For the data below, restate word for word only the lines from the line containing "8 | Value: 25.73 -> 25.74" through the line containing "fotoskoda.cz | Company: TSBOHEMIA AS -> none", both ends included.

● ● ● ●

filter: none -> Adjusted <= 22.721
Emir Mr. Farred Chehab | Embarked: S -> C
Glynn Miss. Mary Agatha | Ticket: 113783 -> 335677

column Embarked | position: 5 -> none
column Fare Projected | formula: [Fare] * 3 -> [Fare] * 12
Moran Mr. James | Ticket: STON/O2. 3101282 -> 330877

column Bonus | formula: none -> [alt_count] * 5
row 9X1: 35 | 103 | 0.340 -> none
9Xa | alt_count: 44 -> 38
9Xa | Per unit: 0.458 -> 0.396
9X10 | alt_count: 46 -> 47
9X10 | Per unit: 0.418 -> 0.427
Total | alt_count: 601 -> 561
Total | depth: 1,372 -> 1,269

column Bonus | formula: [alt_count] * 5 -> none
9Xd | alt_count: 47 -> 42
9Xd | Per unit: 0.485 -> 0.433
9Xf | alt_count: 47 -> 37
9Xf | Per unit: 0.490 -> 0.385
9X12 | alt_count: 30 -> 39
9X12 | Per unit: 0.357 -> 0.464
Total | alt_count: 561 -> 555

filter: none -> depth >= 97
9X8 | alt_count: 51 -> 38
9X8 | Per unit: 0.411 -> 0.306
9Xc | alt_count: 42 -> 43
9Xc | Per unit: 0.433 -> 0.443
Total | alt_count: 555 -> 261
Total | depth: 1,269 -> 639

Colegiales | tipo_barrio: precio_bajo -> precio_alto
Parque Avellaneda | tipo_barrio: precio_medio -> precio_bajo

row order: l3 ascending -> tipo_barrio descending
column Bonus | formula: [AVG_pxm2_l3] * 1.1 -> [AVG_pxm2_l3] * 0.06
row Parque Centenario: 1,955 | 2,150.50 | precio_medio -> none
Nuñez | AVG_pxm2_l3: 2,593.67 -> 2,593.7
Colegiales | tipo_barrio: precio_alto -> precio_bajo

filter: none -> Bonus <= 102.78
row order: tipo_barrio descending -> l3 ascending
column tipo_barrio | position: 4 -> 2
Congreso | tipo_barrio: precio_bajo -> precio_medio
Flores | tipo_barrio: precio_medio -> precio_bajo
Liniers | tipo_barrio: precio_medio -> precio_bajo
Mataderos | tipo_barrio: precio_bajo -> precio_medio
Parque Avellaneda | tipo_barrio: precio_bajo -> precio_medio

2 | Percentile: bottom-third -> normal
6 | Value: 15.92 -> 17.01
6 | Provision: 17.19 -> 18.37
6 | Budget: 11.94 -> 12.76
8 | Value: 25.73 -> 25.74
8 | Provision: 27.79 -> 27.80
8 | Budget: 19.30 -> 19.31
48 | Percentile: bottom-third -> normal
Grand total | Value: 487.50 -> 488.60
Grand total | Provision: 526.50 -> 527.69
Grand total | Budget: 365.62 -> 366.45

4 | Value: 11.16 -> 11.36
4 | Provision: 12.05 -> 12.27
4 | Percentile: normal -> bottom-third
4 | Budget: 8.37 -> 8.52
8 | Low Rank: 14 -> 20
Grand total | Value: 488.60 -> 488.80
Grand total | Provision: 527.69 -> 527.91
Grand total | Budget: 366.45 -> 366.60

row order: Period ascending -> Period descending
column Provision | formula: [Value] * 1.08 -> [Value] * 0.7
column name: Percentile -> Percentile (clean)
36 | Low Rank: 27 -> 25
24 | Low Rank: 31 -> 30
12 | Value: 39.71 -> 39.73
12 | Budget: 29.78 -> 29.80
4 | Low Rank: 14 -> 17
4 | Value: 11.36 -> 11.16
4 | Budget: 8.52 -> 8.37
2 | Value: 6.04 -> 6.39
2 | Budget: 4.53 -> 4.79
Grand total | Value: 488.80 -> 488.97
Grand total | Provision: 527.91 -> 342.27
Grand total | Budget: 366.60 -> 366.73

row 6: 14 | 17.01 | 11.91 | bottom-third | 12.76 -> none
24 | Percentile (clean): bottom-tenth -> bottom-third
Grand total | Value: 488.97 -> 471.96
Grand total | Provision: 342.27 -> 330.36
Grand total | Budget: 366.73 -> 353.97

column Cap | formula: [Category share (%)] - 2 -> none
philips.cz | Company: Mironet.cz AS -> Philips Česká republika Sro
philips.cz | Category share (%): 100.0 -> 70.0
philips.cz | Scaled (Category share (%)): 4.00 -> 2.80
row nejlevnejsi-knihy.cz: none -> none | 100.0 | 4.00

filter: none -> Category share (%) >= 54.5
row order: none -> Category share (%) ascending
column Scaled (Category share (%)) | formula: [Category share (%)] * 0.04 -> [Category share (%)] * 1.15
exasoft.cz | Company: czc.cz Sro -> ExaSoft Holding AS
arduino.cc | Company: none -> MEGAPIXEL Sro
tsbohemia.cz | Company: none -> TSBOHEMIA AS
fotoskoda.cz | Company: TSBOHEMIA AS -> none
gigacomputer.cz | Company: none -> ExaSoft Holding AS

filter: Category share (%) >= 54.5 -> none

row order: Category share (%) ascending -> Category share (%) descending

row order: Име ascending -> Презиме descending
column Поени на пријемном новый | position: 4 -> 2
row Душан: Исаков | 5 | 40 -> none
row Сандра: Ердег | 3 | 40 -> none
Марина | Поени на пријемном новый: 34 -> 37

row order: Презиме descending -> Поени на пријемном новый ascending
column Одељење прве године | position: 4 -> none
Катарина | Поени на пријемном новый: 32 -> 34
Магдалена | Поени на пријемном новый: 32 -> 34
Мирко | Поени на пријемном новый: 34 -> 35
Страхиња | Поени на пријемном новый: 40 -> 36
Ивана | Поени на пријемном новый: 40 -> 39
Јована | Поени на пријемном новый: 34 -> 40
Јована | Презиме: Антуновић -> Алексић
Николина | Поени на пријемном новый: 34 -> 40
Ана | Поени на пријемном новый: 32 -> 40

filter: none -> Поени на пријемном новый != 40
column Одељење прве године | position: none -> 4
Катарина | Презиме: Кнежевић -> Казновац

● ● ● ●

RESPONSE AREA.
8 | Value: 25.73 -> 25.74
8 | Provision: 27.79 -> 27.80
8 | Budget: 19.30 -> 19.31
48 | Percentile: bottom-third -> normal
Grand total | Value: 487.50 -> 488.60
Grand total | Provision: 526.50 -> 527.69
Grand total | Budget: 365.62 -> 366.45

4 | Value: 11.16 -> 11.36
4 | Provision: 12.05 -> 12.27
4 | Percentile: normal -> bottom-third
4 | Budget: 8.37 -> 8.52
8 | Low Rank: 14 -> 20
Grand total | Value: 488.60 -> 488.80
Grand total | Provision: 527.69 -> 527.91
Grand total | Budget: 366.45 -> 366.60

row order: Period ascending -> Period descending
column Provision | formula: [Value] * 1.08 -> [Value] * 0.7
column name: Percentile -> Percentile (clean)
36 | Low Rank: 27 -> 25
24 | Low Rank: 31 -> 30
12 | Value: 39.71 -> 39.73
12 | Budget: 29.78 -> 29.80
4 | Low Rank: 14 -> 17
4 | Value: 11.36 -> 11.16
4 | Budget: 8.52 -> 8.37
2 | Value: 6.04 -> 6.39
2 | Budget: 4.53 -> 4.79
Grand total | Value: 488.80 -> 488.97
Grand total | Provision: 527.91 -> 342.27
Grand total | Budget: 366.60 -> 366.73

row 6: 14 | 17.01 | 11.91 | bottom-third | 12.76 -> none
24 | Percentile (clean): bottom-tenth -> bottom-third
Grand total | Value: 488.97 -> 471.96
Grand total | Provision: 342.27 -> 330.36
Grand total | Budget: 366.73 -> 353.97

column Cap | formula: [Category share (%)] - 2 -> none
philips.cz | Company: Mironet.cz AS -> Philips Česká republika Sro
philips.cz | Category share (%): 100.0 -> 70.0
philips.cz | Scaled (Category share (%)): 4.00 -> 2.80
row nejlevnejsi-knihy.cz: none -> none | 100.0 | 4.00

filter: none -> Category share (%) >= 54.5
row order: none -> Category share (%) ascending
column Scaled (Category share (%)) | formula: [Category share (%)] * 0.04 -> [Category share (%)] * 1.15
exasoft.cz | Company: czc.cz Sro -> ExaSoft Holding AS
arduino.cc | Company: none -> MEGAPIXEL Sro
tsbohemia.cz | Company: none -> TSBOHEMIA AS
fotoskoda.cz | Company: TSBOHEMIA AS -> none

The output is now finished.